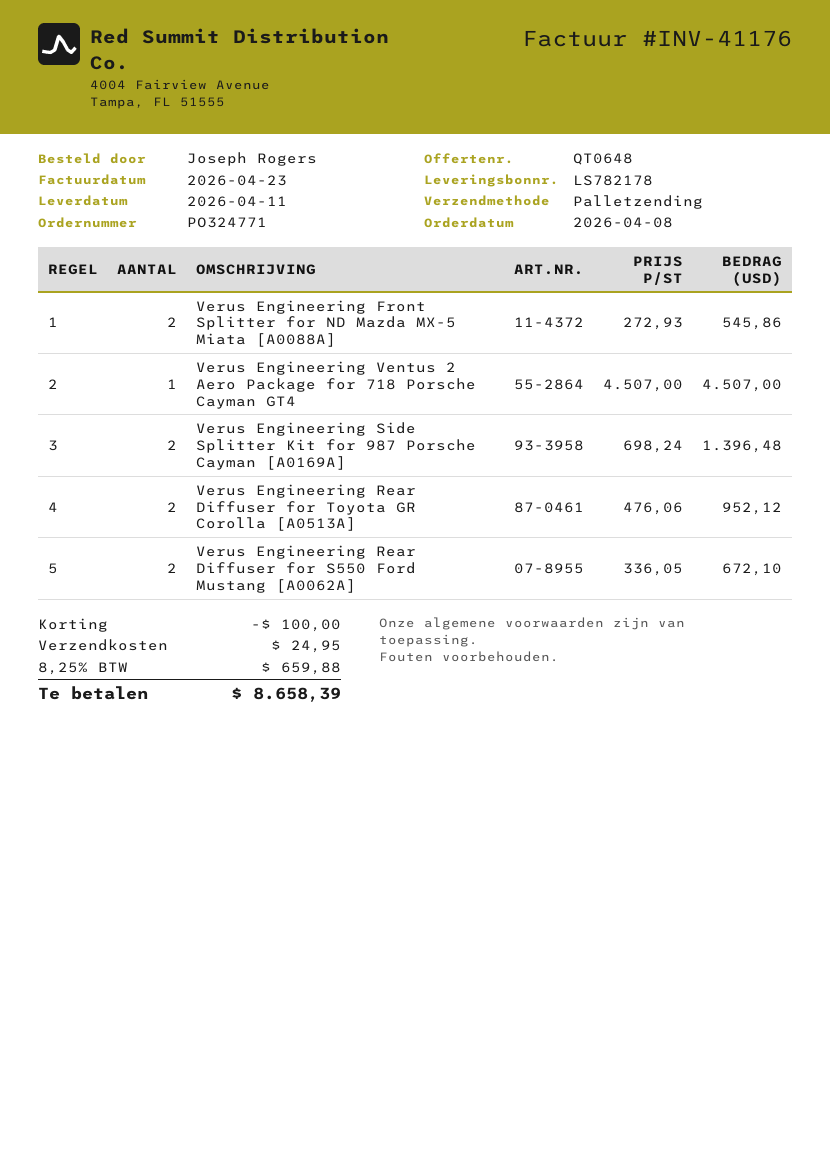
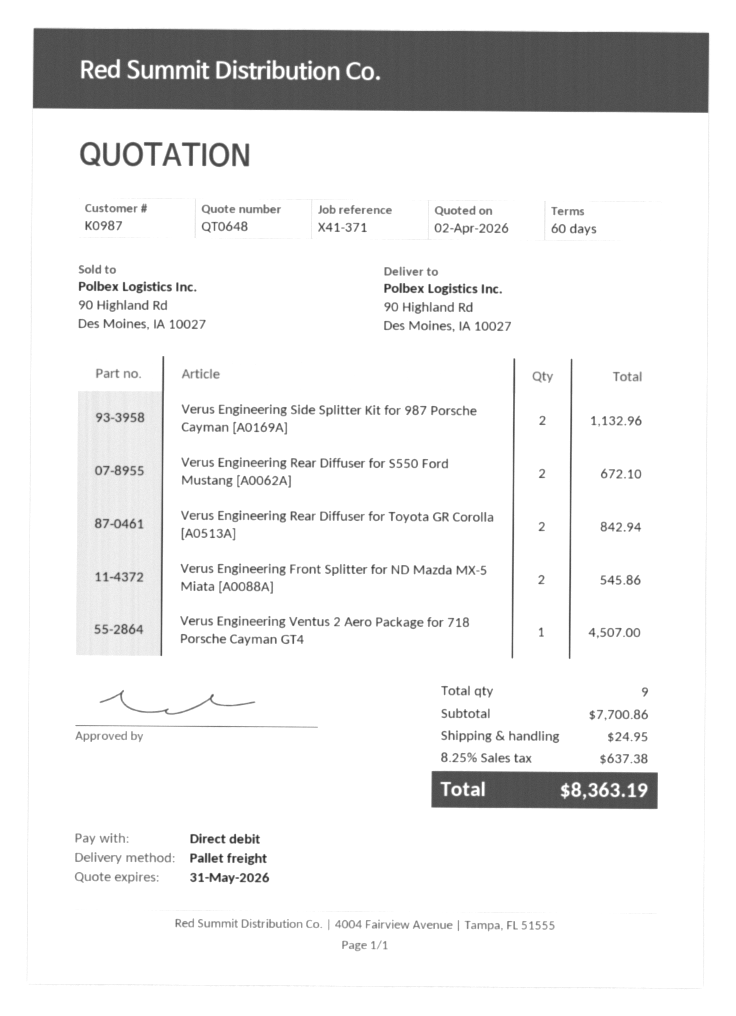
Verus Engineering Side Splitter Kit for 987 Porsche Cayman [A0169A]: 2 for 1396.48 -> 2 for 1132.96
Verus Engineering Rear Diffuser for Toyota GR Corolla [A0513A]: 2 for 952.12 -> 2 for 842.94
discount: 100.00 -> none
tax: 8.25% = 659.88 -> 8.25% = 637.38
total: 8658.39 -> 8363.19

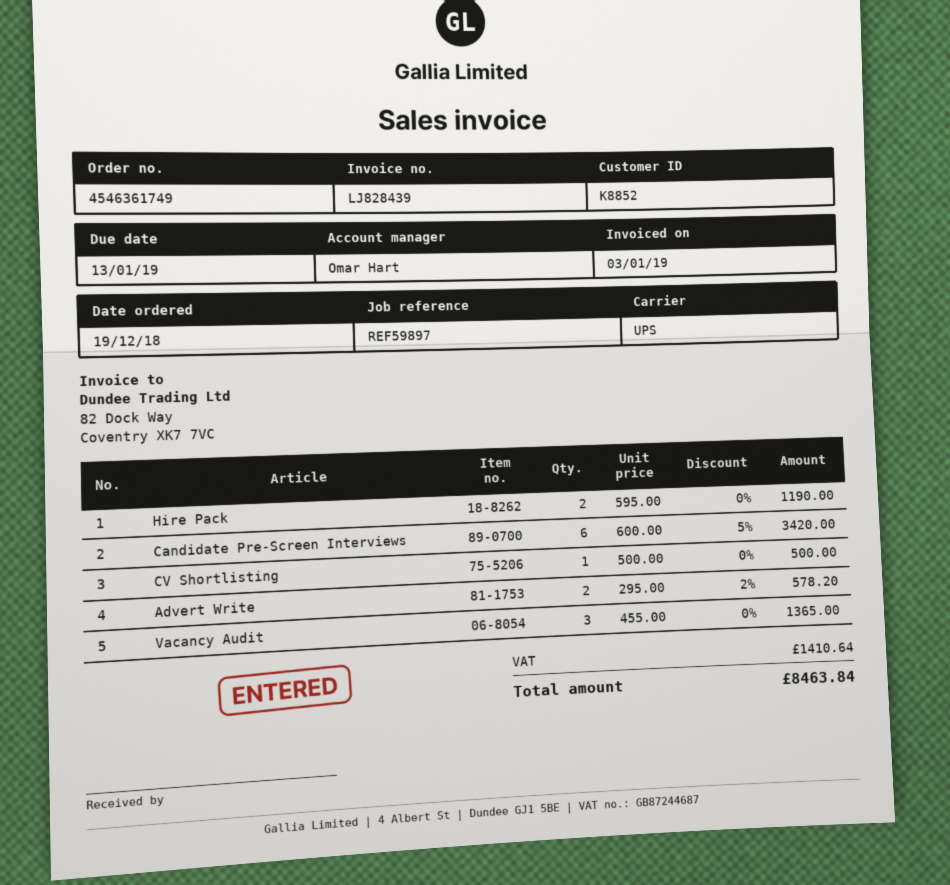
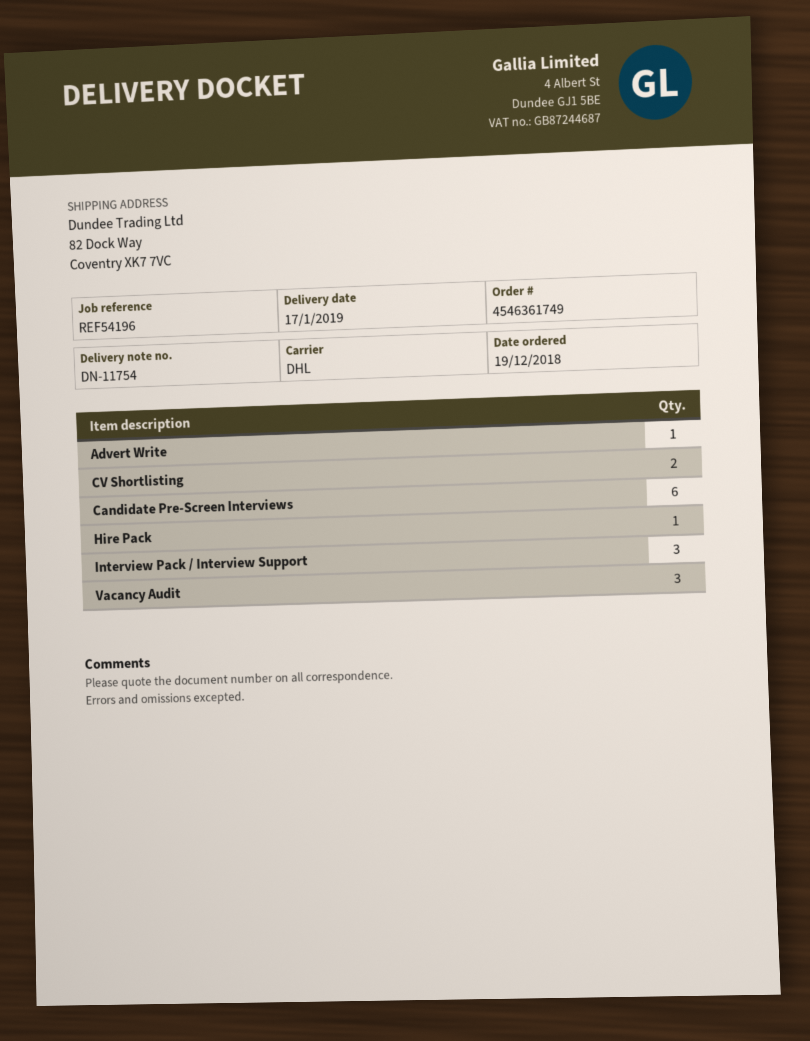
reference: REF59897 -> REF54196
shipping method: UPS -> DHL
Hire Pack: 2 -> 1
CV Shortlisting: 1 -> 2
Advert Write: 2 -> 1
Interview Pack / Interview Support: none -> 3

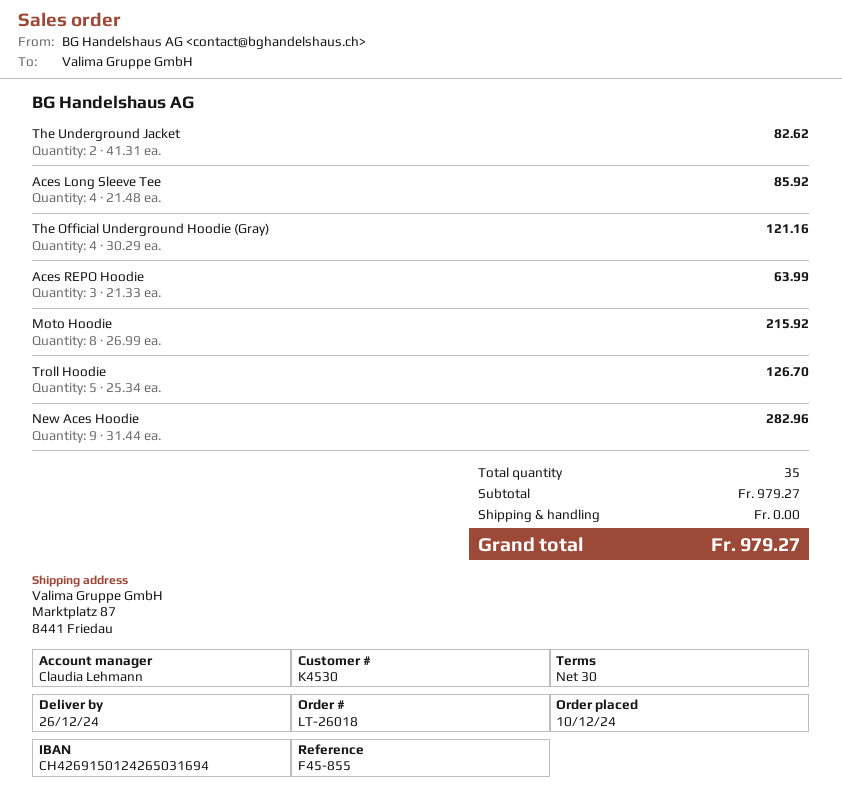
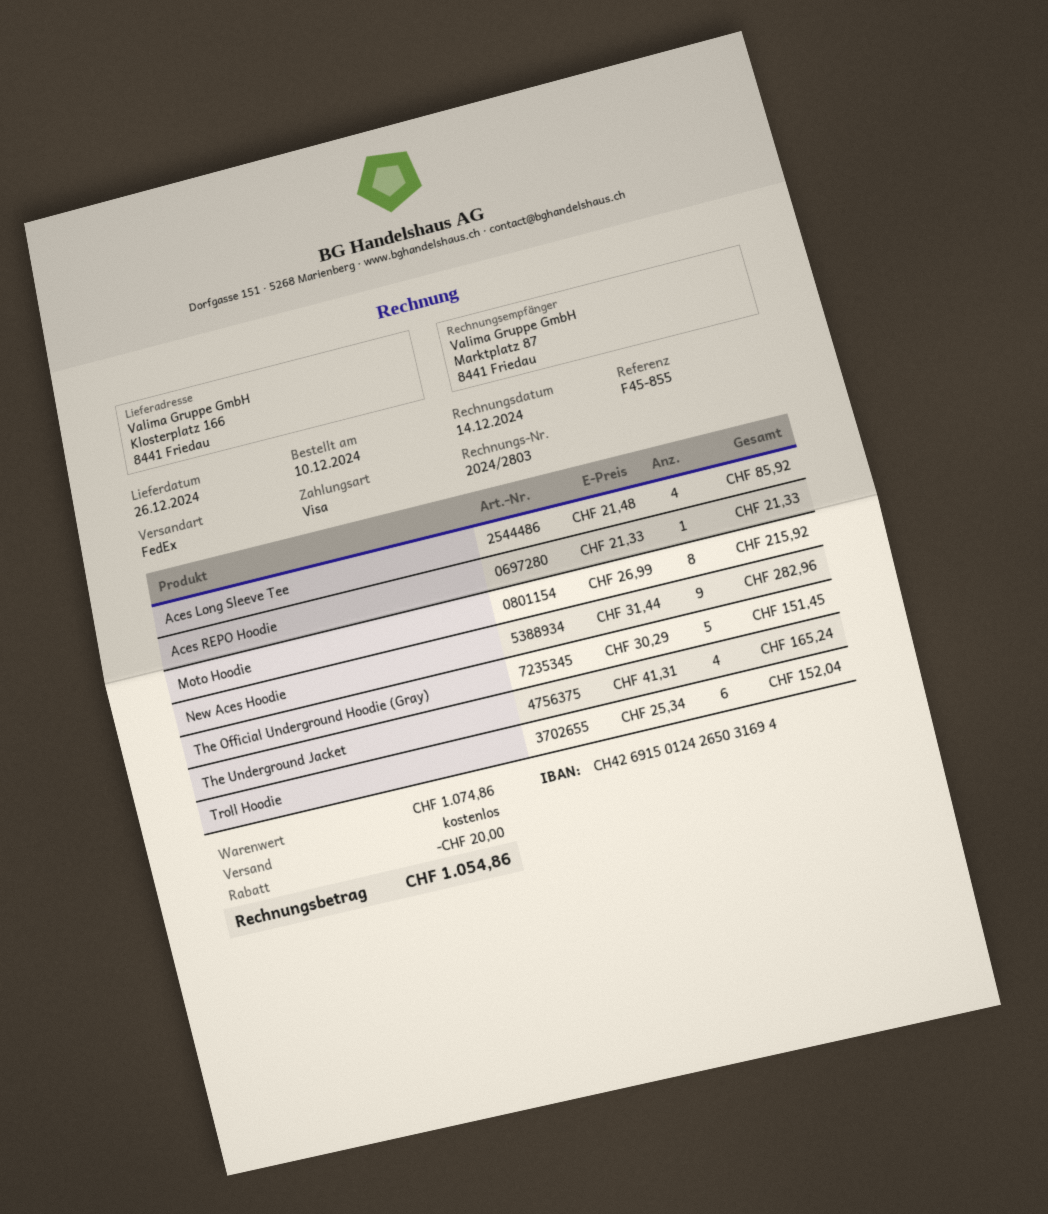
ship to: Marktplatz 87, 8441 Friedau -> Klosterplatz 166, 8441 Friedau
The Underground Jacket: 2 x 41.31 = 82.62 -> 4 x 41.31 = 165.24
The Official Underground Hoodie (Gray): 4 x 30.29 = 121.16 -> 5 x 30.29 = 151.45
Aces REPO Hoodie: 3 x 21.33 = 63.99 -> 1 x 21.33 = 21.33
Troll Hoodie: 5 x 25.34 = 126.70 -> 6 x 25.34 = 152.04
subtotal: 979.27 -> 1074.86
discount: none -> 20.00
total: 979.27 -> 1054.86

|---|

:: What the task requires ::
Copy all of the data above exactly. Leave out every picture.

:: Exercise result ::
Verus Engineering Side Splitter Kit for 987 Porsche Cayman [A0169A]: 2 for 1396.48 -> 2 for 1132.96
Verus Engineering Rear Diffuser for Toyota GR Corolla [A0513A]: 2 for 952.12 -> 2 for 842.94
discount: 100.00 -> none
tax: 8.25% = 659.88 -> 8.25% = 637.38
total: 8658.39 -> 8363.19

reference: REF59897 -> REF54196
shipping method: UPS -> DHL
Hire Pack: 2 -> 1
CV Shortlisting: 1 -> 2
Advert Write: 2 -> 1
Interview Pack / Interview Support: none -> 3

ship to: Marktplatz 87, 8441 Friedau -> Klosterplatz 166, 8441 Friedau
The Underground Jacket: 2 x 41.31 = 82.62 -> 4 x 41.31 = 165.24
The Official Underground Hoodie (Gray): 4 x 30.29 = 121.16 -> 5 x 30.29 = 151.45
Aces REPO Hoodie: 3 x 21.33 = 63.99 -> 1 x 21.33 = 21.33
Troll Hoodie: 5 x 25.34 = 126.70 -> 6 x 25.34 = 152.04
subtotal: 979.27 -> 1074.86
discount: none -> 20.00
total: 979.27 -> 1054.86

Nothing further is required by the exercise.